### Dataset records
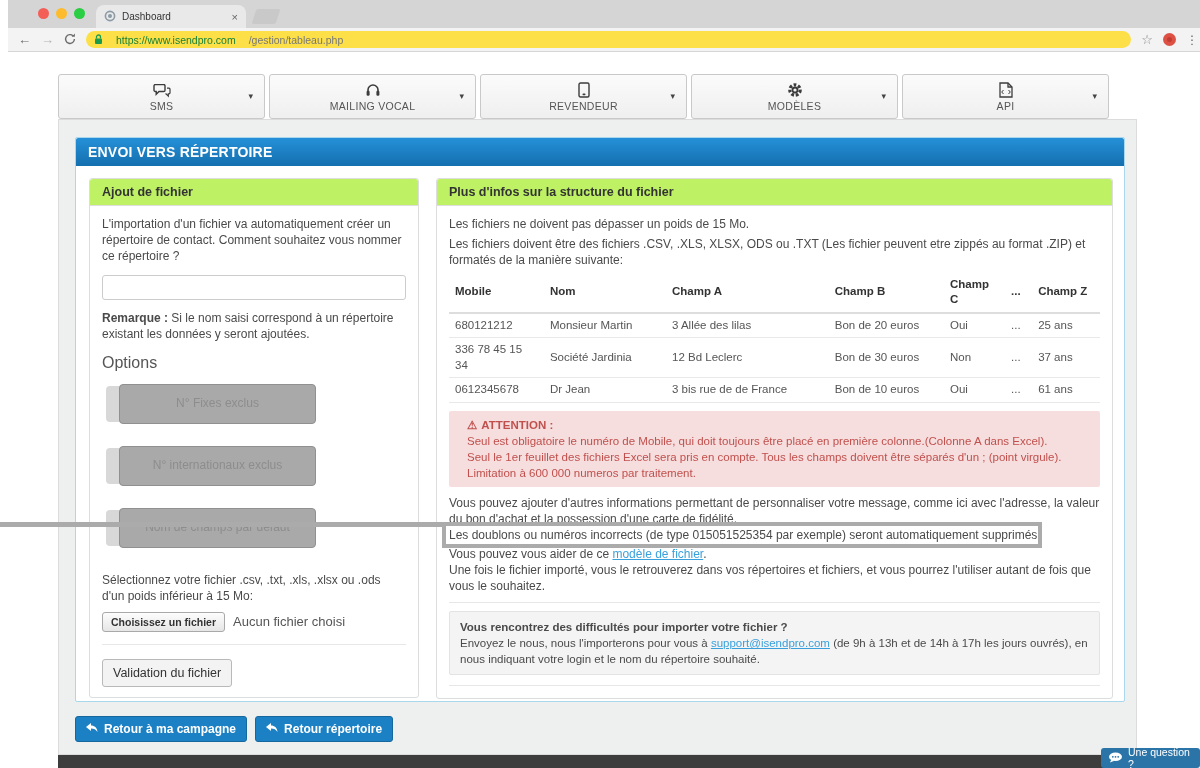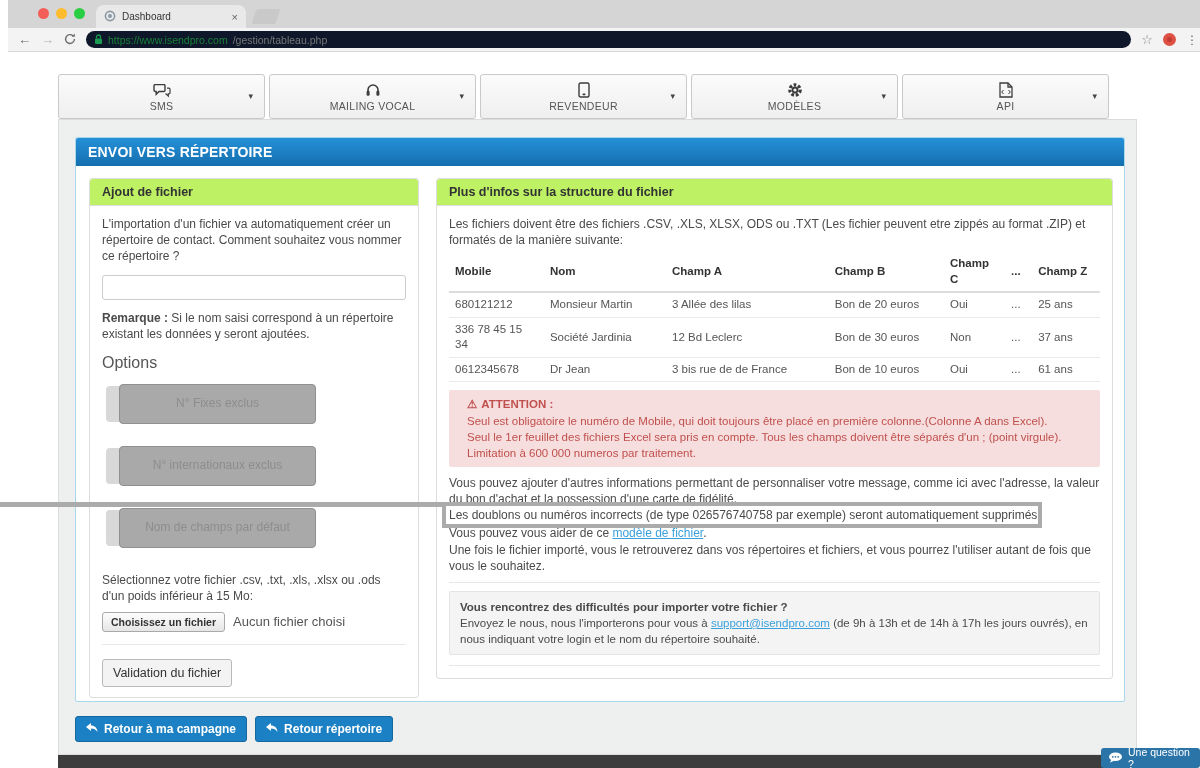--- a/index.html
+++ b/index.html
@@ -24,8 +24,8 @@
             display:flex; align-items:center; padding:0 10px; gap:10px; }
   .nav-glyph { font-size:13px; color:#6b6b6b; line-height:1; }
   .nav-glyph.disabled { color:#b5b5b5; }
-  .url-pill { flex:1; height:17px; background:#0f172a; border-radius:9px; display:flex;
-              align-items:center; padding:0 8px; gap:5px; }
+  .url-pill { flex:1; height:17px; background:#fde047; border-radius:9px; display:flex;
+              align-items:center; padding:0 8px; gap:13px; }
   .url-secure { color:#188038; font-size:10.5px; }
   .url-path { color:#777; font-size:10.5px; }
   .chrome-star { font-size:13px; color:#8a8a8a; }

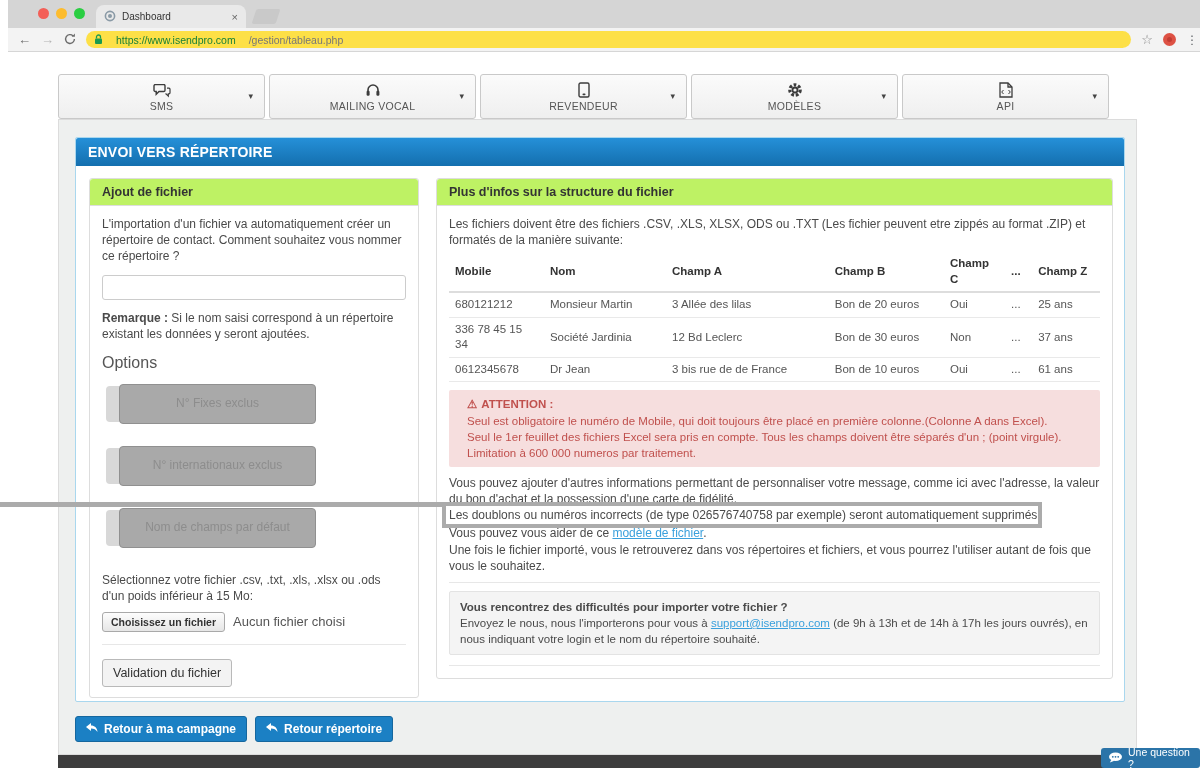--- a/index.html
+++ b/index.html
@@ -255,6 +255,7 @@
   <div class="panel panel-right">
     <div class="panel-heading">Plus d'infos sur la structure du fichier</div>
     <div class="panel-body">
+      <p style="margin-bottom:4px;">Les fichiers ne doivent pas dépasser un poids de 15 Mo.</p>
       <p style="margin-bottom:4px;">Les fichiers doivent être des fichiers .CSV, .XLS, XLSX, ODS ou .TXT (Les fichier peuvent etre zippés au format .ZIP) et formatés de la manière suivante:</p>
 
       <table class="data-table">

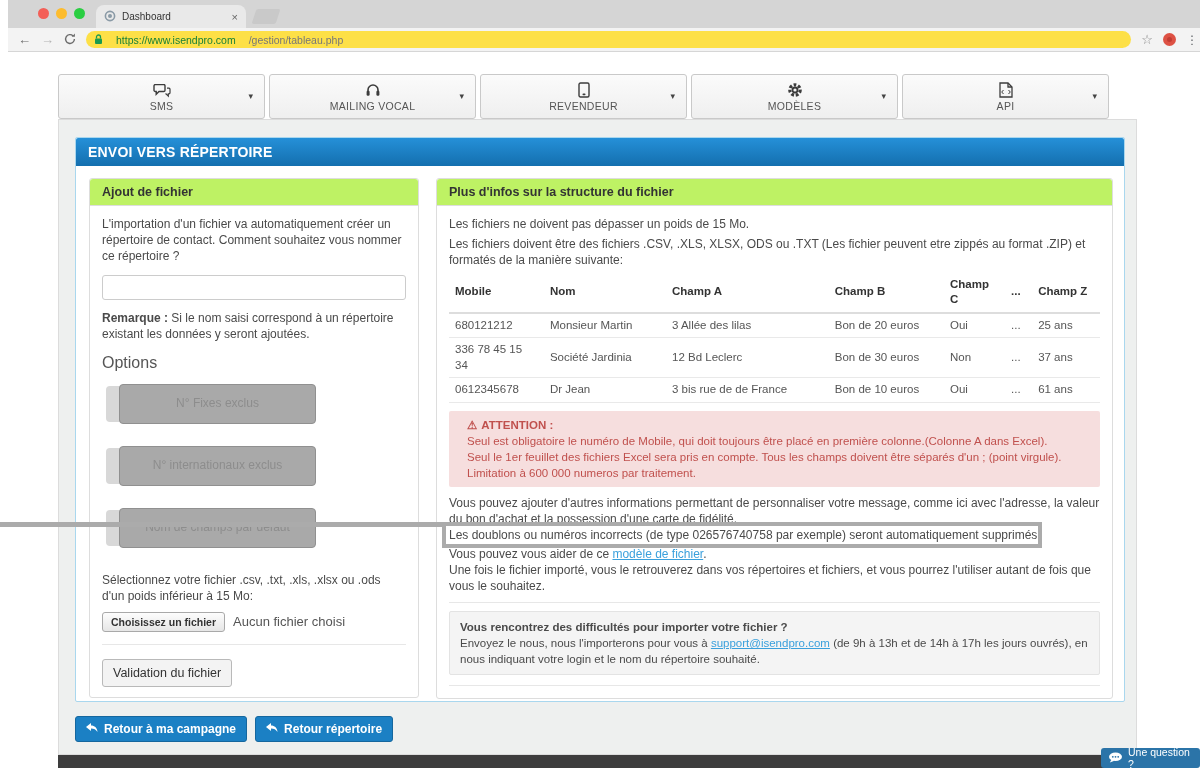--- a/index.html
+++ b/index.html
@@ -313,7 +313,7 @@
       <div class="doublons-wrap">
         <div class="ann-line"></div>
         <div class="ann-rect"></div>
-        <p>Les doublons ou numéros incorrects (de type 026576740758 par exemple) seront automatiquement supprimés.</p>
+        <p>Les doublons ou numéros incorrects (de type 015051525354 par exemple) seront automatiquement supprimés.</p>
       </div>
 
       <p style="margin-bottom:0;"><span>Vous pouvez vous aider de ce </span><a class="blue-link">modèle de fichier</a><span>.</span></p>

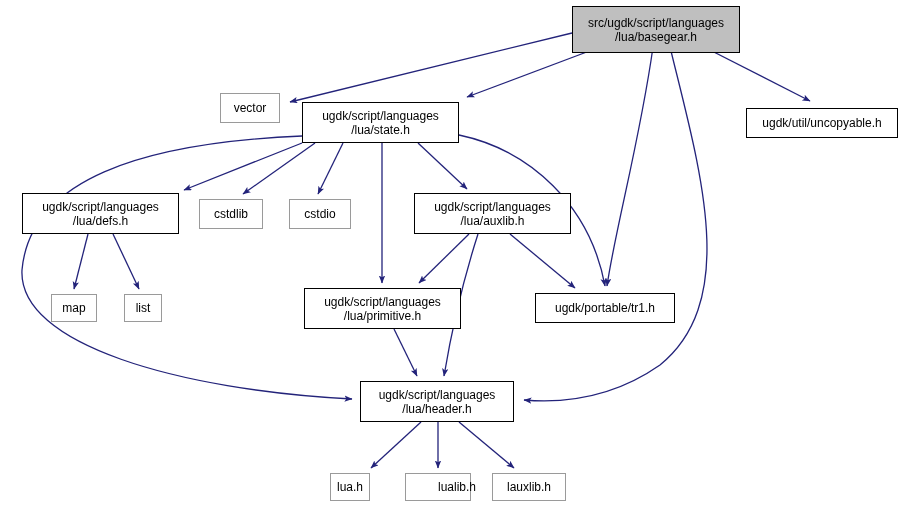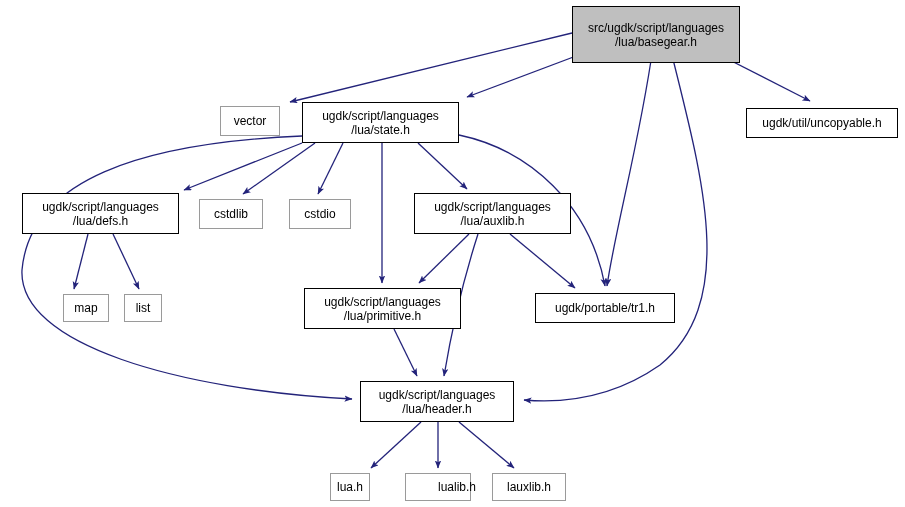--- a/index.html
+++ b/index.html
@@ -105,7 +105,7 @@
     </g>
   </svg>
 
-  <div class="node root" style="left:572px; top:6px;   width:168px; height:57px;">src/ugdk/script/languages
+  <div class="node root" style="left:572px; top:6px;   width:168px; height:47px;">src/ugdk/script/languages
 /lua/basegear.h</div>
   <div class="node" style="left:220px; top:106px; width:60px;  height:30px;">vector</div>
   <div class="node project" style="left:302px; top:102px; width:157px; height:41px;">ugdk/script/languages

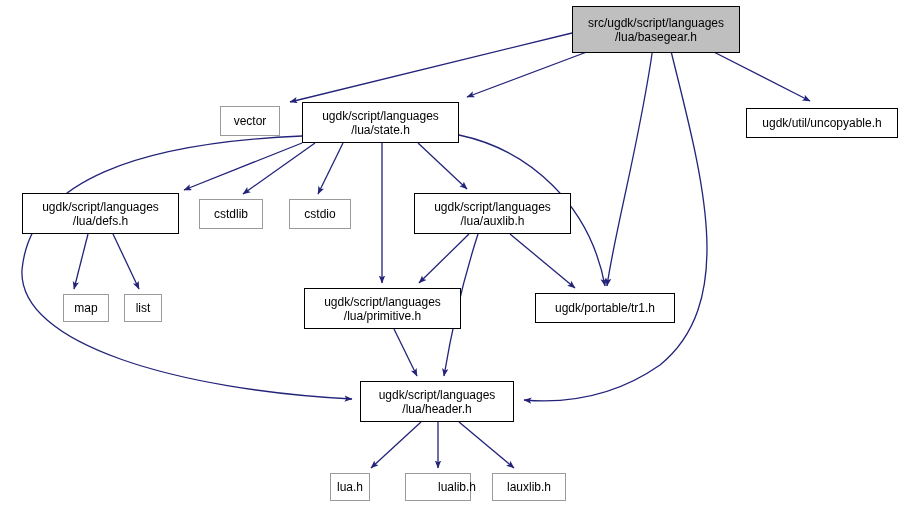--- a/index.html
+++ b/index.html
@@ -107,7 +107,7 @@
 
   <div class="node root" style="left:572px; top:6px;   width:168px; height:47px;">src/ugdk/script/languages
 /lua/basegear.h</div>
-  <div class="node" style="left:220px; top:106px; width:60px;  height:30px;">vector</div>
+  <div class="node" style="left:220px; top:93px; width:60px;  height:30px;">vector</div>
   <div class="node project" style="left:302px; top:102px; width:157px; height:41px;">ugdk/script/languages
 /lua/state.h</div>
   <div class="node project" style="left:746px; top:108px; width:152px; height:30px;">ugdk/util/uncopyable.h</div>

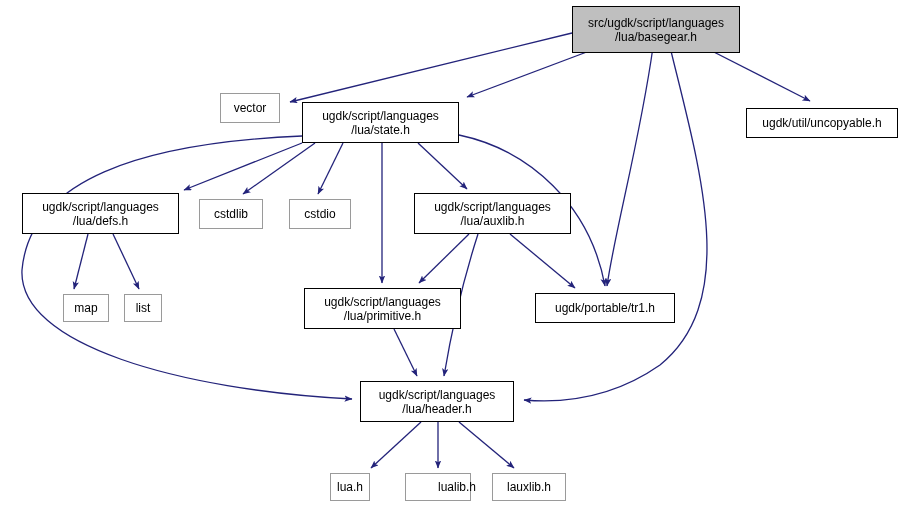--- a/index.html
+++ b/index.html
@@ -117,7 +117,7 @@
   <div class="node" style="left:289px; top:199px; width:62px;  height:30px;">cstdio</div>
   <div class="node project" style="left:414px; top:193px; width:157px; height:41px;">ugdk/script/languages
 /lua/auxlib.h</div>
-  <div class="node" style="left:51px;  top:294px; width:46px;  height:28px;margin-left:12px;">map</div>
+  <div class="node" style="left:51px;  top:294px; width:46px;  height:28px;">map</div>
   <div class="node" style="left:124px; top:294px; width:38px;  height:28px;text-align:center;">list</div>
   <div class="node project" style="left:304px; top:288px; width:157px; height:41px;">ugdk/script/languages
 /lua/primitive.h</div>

### Prompt
Could you find every line in the records above that has the string "panel" and copy it?

### Response
   <div class="panel panel-right">
     <div class="panel-heading">Plus d'infos sur la structure du fichier</div>
     <div class="panel-body">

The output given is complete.